> [The problem] With the pictures removed, please write out every line below exactly as given.

::::::::::

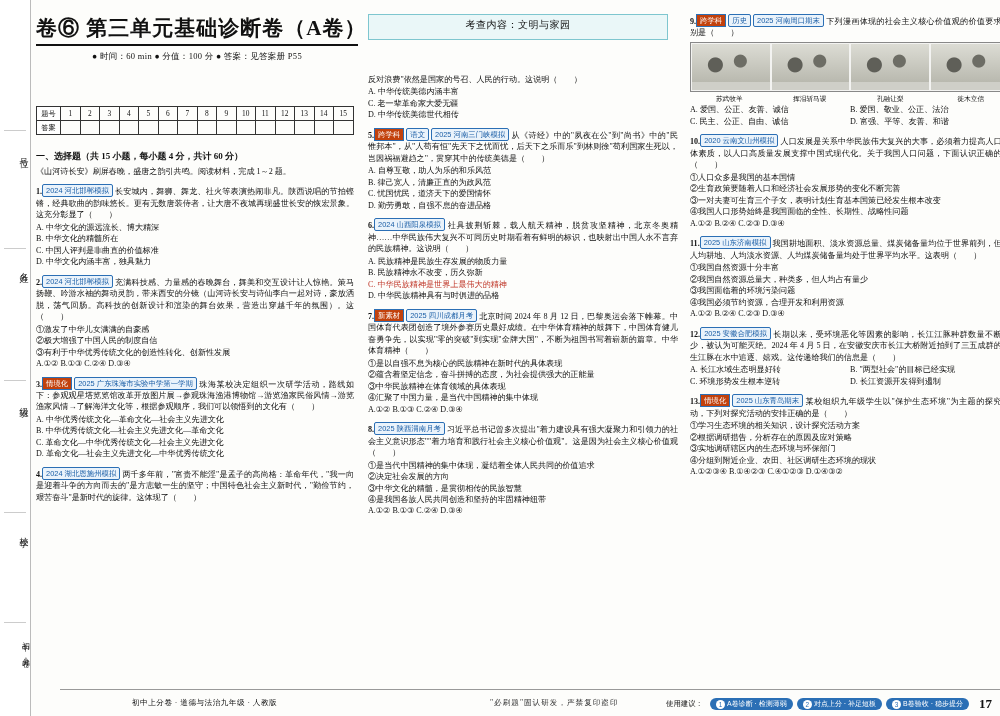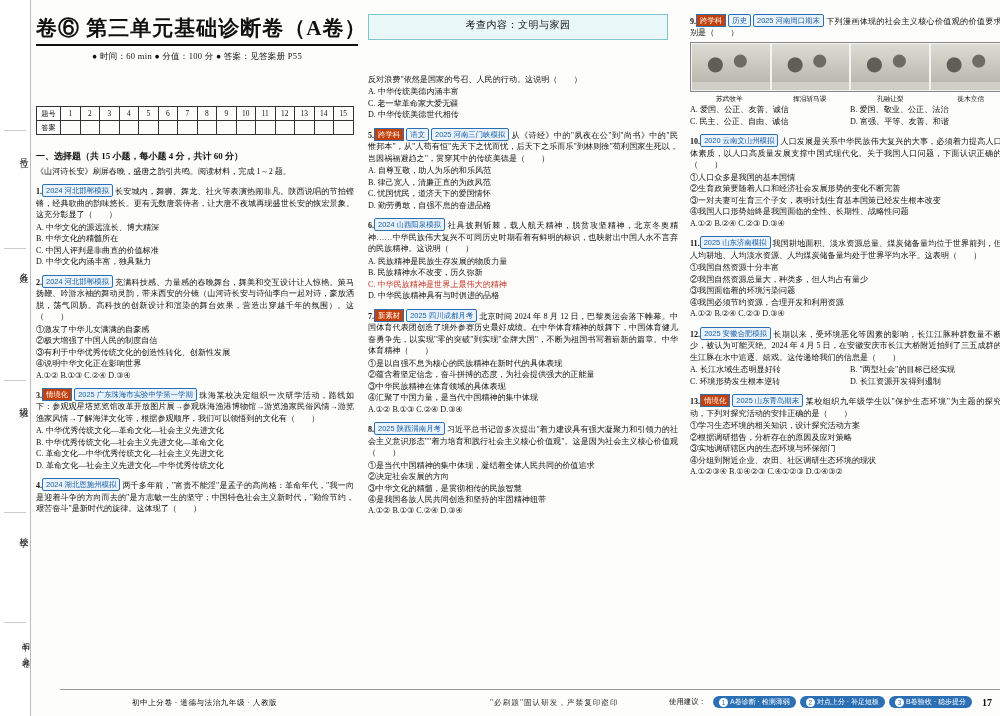--- a/index.html
+++ b/index.html
@@ -248,7 +248,6 @@
           <div>①激发了中华儿女满满的自豪感</div>
           <div>②极大增强了中国人民的制度自信</div>
           <div>③有利于中华优秀传统文化的创造性转化、创新性发展</div>
-          <div>④说明中华文化正在影响世界</div>
           <div>A.①②    B.①③    C.②④    D.③④</div>
         </div>
       </div>

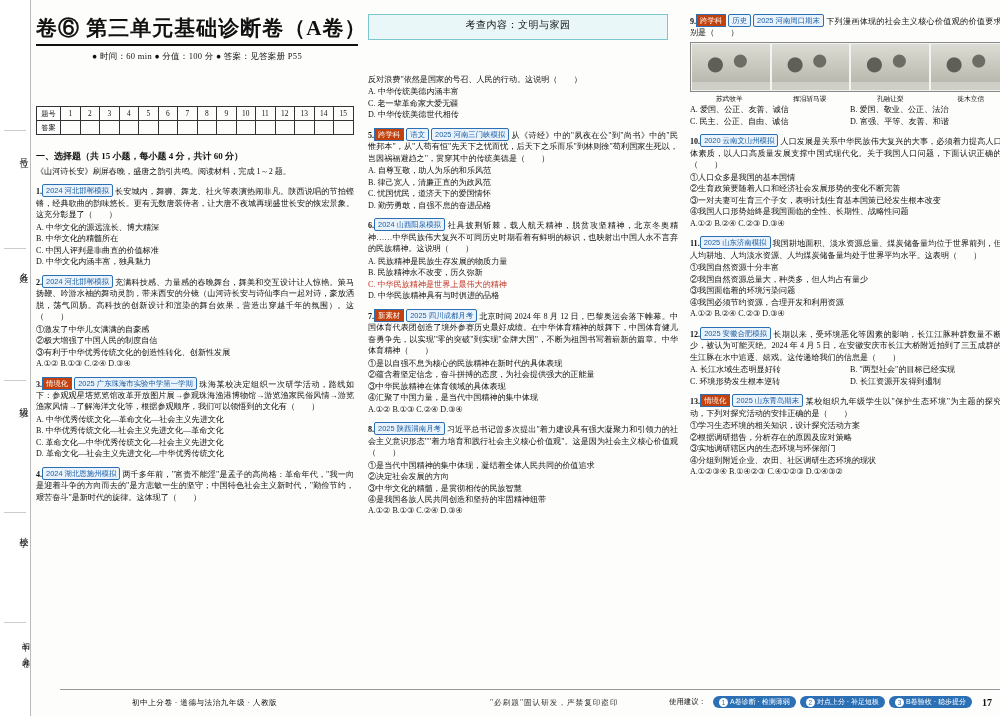--- a/index.html
+++ b/index.html
@@ -152,7 +152,7 @@
     display:inline-block;width:9px;height:9px;border-radius:50%;
     background:#fff;color:#2b6fb5;text-align:center;line-height:9px;font-size:6.4px;
   }
-  .pagenum{font-size:10px;font-weight:bold;margin-left:6px;}
+  .pagenum{font-size:13px;font-weight:bold;margin-left:6px;}
   .usehint{font-size:7.4px;margin-right:3px;}
 </style>
 </head>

::::::::::

> [Output for this exercise]
--- a/index.html
+++ b/index.html
@@ -248,7 +248,6 @@
           <div>①激发了中华儿女满满的自豪感</div>
           <div>②极大增强了中国人民的制度自信</div>
           <div>③有利于中华优秀传统文化的创造性转化、创新性发展</div>
-          <div>④说明中华文化正在影响世界</div>
           <div>A.①②    B.①③    C.②④    D.③④</div>
         </div>
       </div>

--- a/index.html
+++ b/index.html
@@ -152,7 +152,7 @@
     display:inline-block;width:9px;height:9px;border-radius:50%;
     background:#fff;color:#2b6fb5;text-align:center;line-height:9px;font-size:6.4px;
   }
-  .pagenum{font-size:10px;font-weight:bold;margin-left:6px;}
+  .pagenum{font-size:13px;font-weight:bold;margin-left:6px;}
   .usehint{font-size:7.4px;margin-right:3px;}
 </style>
 </head>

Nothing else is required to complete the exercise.